# Goodbye to my baby boy :-(



## kelly-lou (Jan 17, 2012)

My beautiful boy Storm was taken from me on tuesday, he went to the vet to be castrated and suffered a cardiac arrest as they brought him round from the operation. My heart is totally broken and I'm lost without him.
It took me months to actually get the courage to take him to have the op in the first place and now I'm feeling so guilty that I took him, I know that it had to be done as he had a retained testicle but that doesn't help with my guilt for what has happened.
He was a very nervous boy and so I was allowed to sit with him while the sedative took effect, stroking him and telling him how much I loved him and that I would see him very soon. If only I knew that would be the last time I could cuddle him I would never of let him go, he was only 11months old and should of had so much more time here with me. 
I know he is at peace now and is with my last girl waiting at rainbow bridge, but the pain in my heart is so bad. Love you boy....sleep well until we meet again xx


----------



## GatorDog (Aug 17, 2011)

I am so, so sorry for your loss


----------



## Loneforce (Feb 12, 2012)

Sorry for your loss  Rip Storm


----------



## JakodaCD OA (May 14, 2000)

I am so very very sorry


----------



## Gilly1331 (Apr 16, 2011)

So sorry for your loss.


----------



## Jax08 (Feb 13, 2009)

I"m so sorry.


----------



## wolfy dog (Aug 1, 2012)

That is devastating. But you made the decision to have him neutered with all good intentions to prevent trouble later in his life.


----------



## msvette2u (Mar 20, 2006)

I'm so very sorry for your loss. Rest in Peace, Storm


----------



## Momto2GSDs (Mar 22, 2012)

Wolfy is absolutely right!
Don't blame yourself. You love him dearly and you were doing what was best for him. He must have had a problem with this heart that you had no idea about, so this could have happened at any time. 
He knew you loved him.
I am so very sorry.


----------



## sitstay (Jan 20, 2003)

I am so sorry for your loss. I know it is impossible to not second guess your decisions, but please know that it wasn't your fault. 
Sheilah


----------



## Pattycakes (Sep 8, 2010)

So sorry for your loss. He had a good life with you so please don't blame yourself.


----------



## carmspack (Feb 2, 2011)

unbelievable -- what has the vet said to you ?


----------



## Debbieg (Jun 7, 2009)

I am so sorry.....

This is in no way your fault. You were doing what you felt and everything says is in the best health interest of your dog. I also want to know what the vet said.

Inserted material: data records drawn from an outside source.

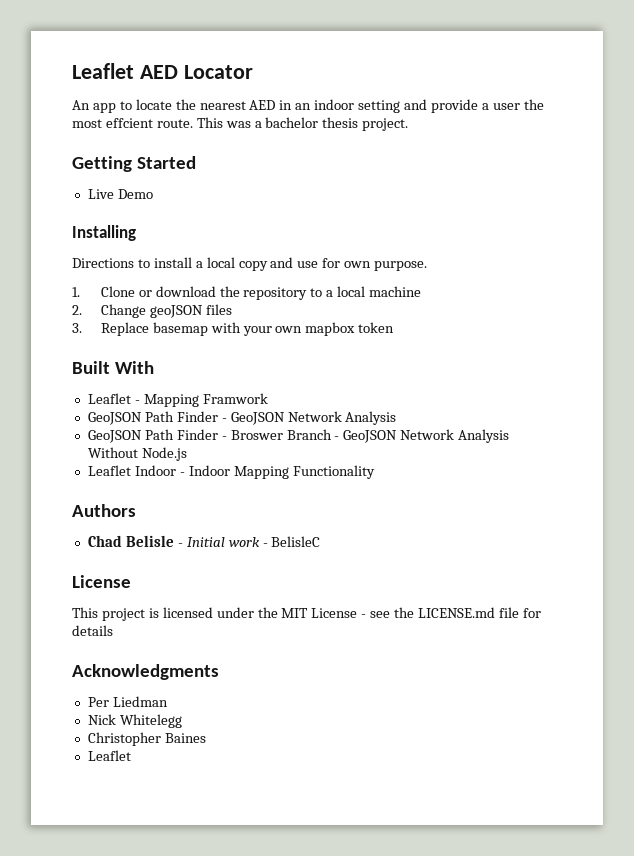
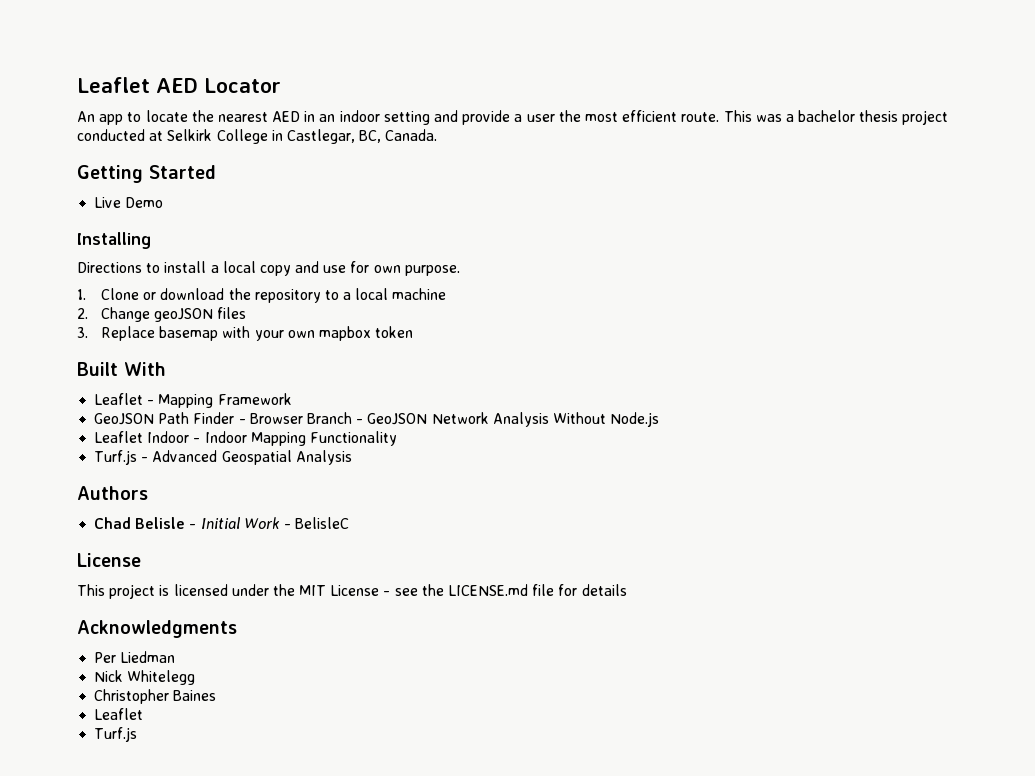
- An app to locate the nearest AED in an indoor setting and provide a user the most effcient route.
+ An app to locate the nearest AED in an indoor setting and provide a user the most efficient route.
- This was a bachelor thesis project.
+ This was a bachelor thesis project conducted at Selkirk College in Castlegar, BC, Canada.
- Leaflet - Mapping Framwork
- GeoJSON Path Finder - GeoJSON Network Analysis
- GeoJSON Path Finder - Broswer Branch - GeoJSON Network Analysis Without Node.js
+ Leaflet - Mapping Framework
+ GeoJSON Path Finder - Browser Branch - GeoJSON Network Analysis Without Node.js
+ Turf.js - Advanced Geospatial Analysis
- Chad Belisle - Initial work - BelisleC
+ Chad Belisle - Initial Work - BelisleC
  Christopher Baines
  Leaflet
+ Turf.js

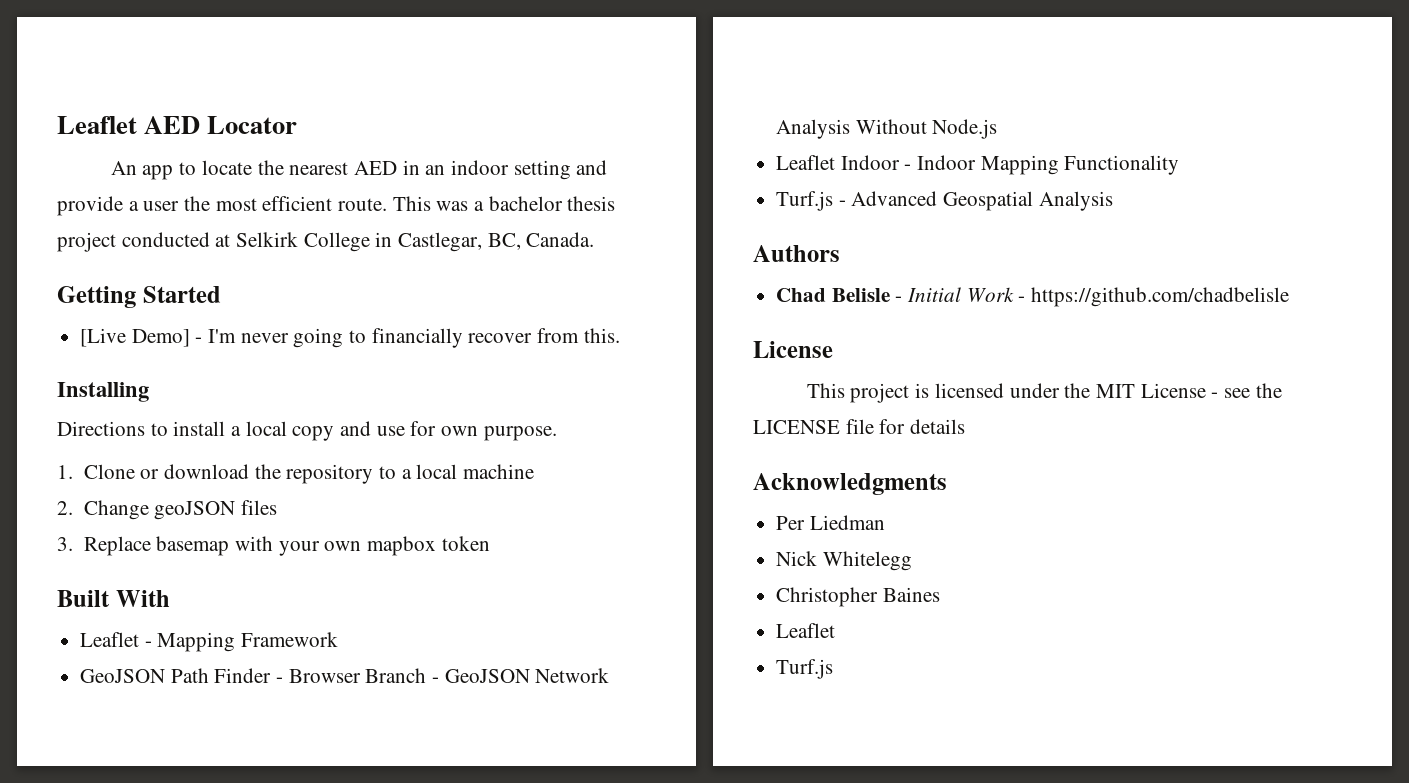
- Live Demo
+ [Live Demo] - I'm never going to financially recover from this.
- Chad Belisle - Initial Work - BelisleC
+ Chad Belisle - Initial Work - https://github.com/chadbelisle
- This project is licensed under the MIT License - see the LICENSE.md file for details
+ This project is licensed under the MIT License - see the LICENSE file for details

Please don't blame yourself. So sorry for such a loss


----------



## kelly-lou (Jan 17, 2012)

Thank-you all for your kind words it really means alot.
The vet was fantastic all the way through, all the pre op bloods and checks that he did had all came back fine and Storm seemed to be a strong pup, in general good health.
The vet actually cried himself as he was also so very shocked at what had happened, I really feel for him as making that phone call to tell me must of been awful for him....no where near as awful as it was for me but still he was devastated. They explained to me that the op all went well but as they brought him out of the anisthetic he went into cardiac arrest, they tried to get him back but eventually had to give up. I don't blame anyone for what happened and I know that they did their very best for him.
Sometimes I know that these things just happen and how are we to know how it will turn out, I know deep down that what I was doing was the right thing for Storms long term health and if I could change things I would have him back in a heartbeat but somebody decided that it was his time to leave me. He has left me with some fantastic memories and will forever stay in my heart but for now he is with my last baby Mishka at the rainbow bridge and we will all be together again one day


----------



## Lilie (Feb 3, 2010)

My heart goes out to you. Big hugs.


----------



## GSDBESTK9 (Mar 26, 2002)

I am very sorry for your loss.


----------



## DWP (Mar 31, 2011)

*Sympathies*

So sorry for your loss.


----------



## pyratemom (Jan 10, 2011)

I'm so sorry for your loss. You were trying to do the right thing but sometimes it just doesn't work out for whatever reason. If it helps to know the same thing happened to one of my cats when I took it in to be spayed. When coming out of the anesthesia they lost her. I was as heartbroken as you are. You can only take comfort in knowing they will all be there to meet us as we cross that bridge one day. HUGS to you. 

The Rainbow Bridge


----------



## jang (May 1, 2011)

I pray you will find peace soon...My most sincere sympathies..


----------



## Daisy&Lucky's Mom (Apr 24, 2011)

I am so sorry. To lose any young dog is so very sad. My thoughts and prayers are w/ you. Please take care of yourself.


----------



## OhMyStars (Aug 22, 2011)

How heartbroken you must be! I am SO sorry!


----------



## Mary&Stella (Jan 1, 2011)

I am so sorry for your loss.


----------



## marshall (Sep 20, 2012)

*Sorry for your loss*

I am so sorry to hear about your loss. My heart goes out to you. You did what you thought was best and should always remember that. Loosing a pet is one of the hardest things. R.I.P Storm.


----------